* _DATASET EXCERPTS_:
*** Begin section ***

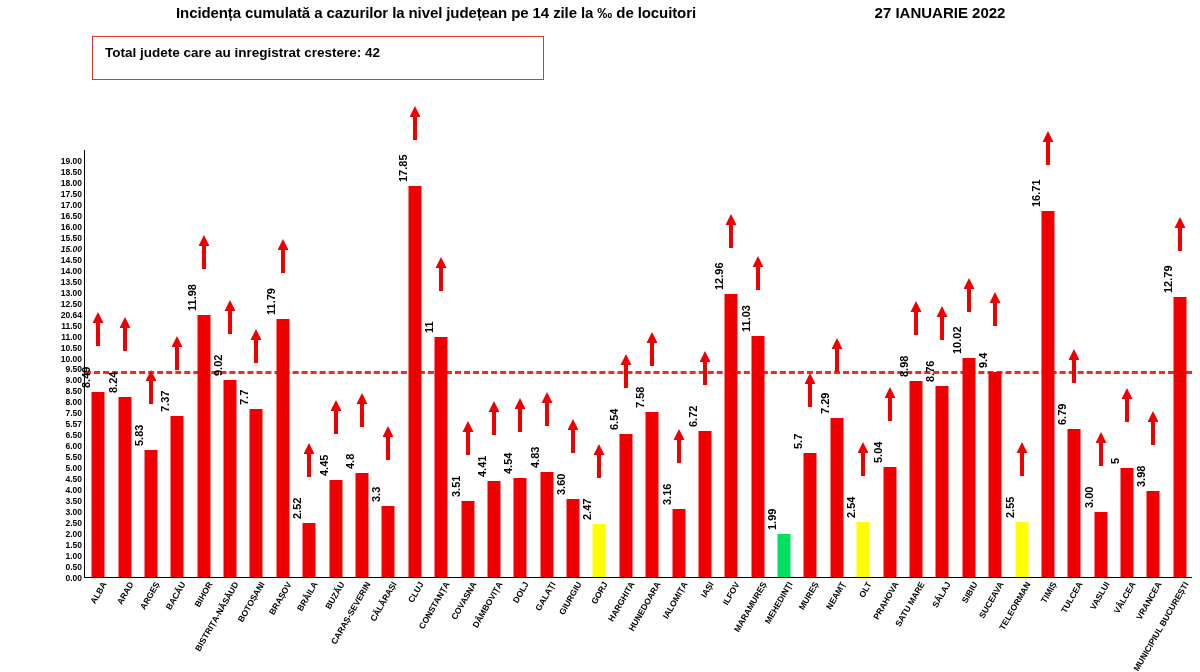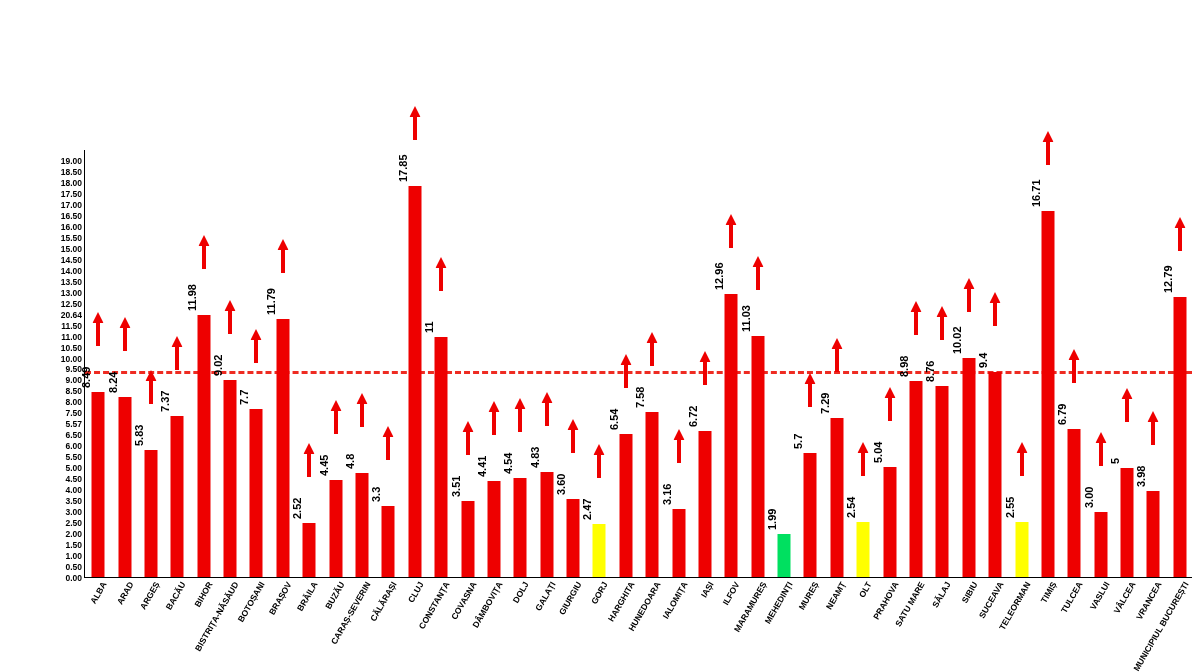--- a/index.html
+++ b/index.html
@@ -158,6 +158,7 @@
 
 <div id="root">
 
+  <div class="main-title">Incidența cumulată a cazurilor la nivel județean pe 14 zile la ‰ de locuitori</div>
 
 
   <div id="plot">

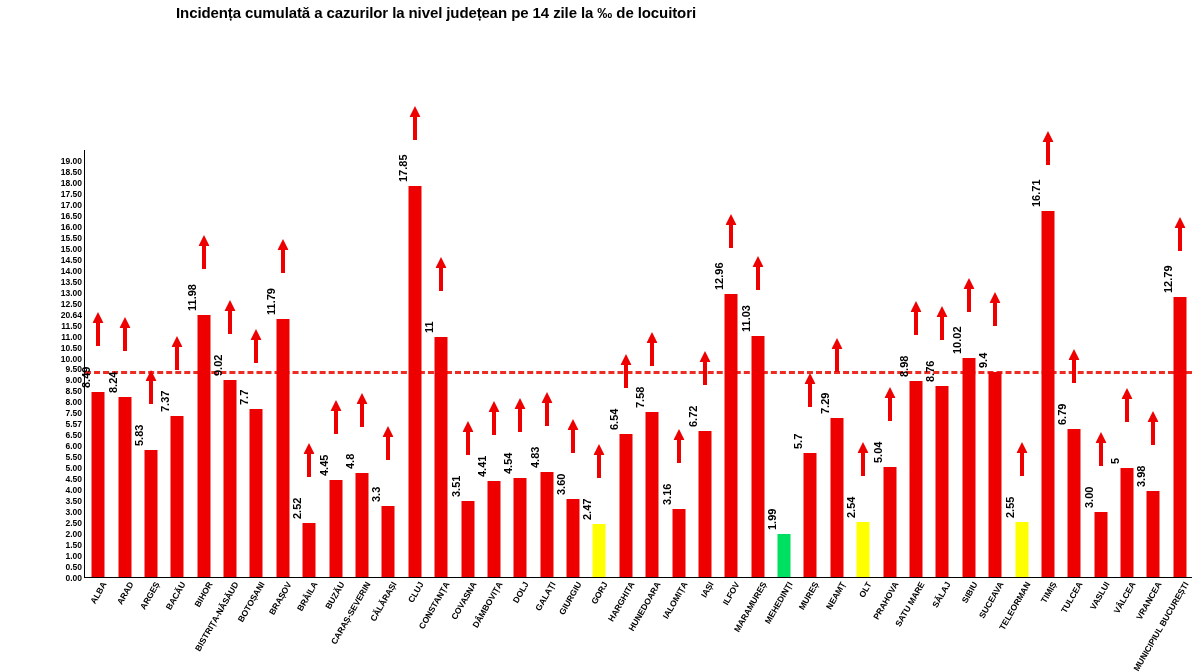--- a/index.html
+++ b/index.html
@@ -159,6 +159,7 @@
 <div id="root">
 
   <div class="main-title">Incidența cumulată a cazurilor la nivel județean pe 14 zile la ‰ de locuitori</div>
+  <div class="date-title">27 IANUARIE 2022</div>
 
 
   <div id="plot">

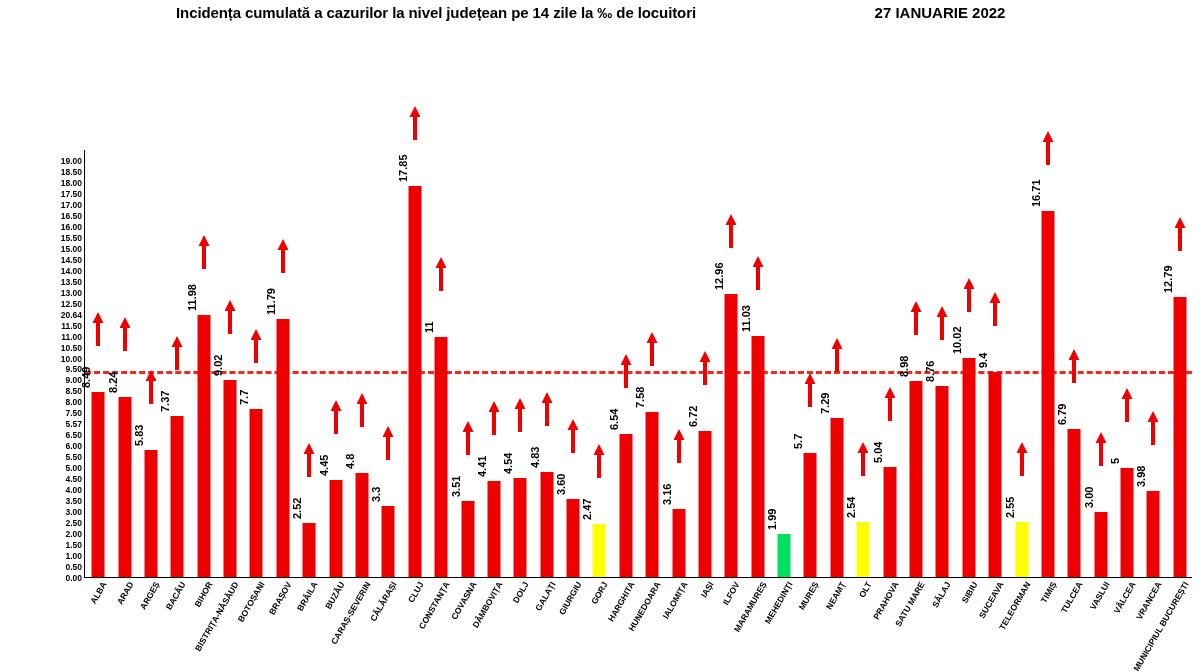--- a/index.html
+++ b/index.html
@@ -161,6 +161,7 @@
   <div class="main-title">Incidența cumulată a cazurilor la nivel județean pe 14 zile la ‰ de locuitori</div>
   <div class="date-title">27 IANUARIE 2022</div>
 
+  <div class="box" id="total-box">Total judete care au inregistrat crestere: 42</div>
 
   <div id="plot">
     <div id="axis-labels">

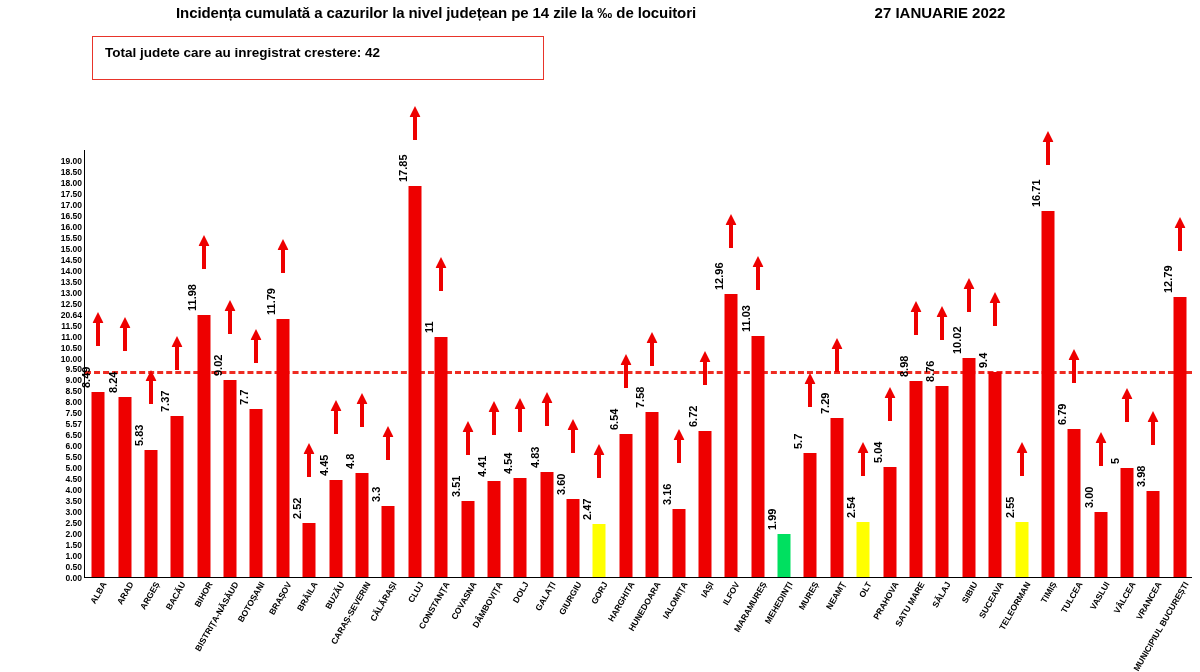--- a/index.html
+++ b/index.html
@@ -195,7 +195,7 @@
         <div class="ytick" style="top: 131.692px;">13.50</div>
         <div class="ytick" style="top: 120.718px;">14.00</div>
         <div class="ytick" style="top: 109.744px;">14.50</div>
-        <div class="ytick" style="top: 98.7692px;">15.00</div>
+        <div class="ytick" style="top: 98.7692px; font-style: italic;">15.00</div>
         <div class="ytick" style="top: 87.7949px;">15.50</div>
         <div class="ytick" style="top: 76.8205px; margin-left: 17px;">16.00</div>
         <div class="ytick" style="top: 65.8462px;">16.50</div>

*** End section ***

* _ABOUT THIS EXERCISE_:
Where a line of the records includes "date", copy it.

* _WRITTEN ANSWER_:
+  <div class="date-title">27 IANUARIE 2022</div>
   <div class="date-title">27 IANUARIE 2022</div>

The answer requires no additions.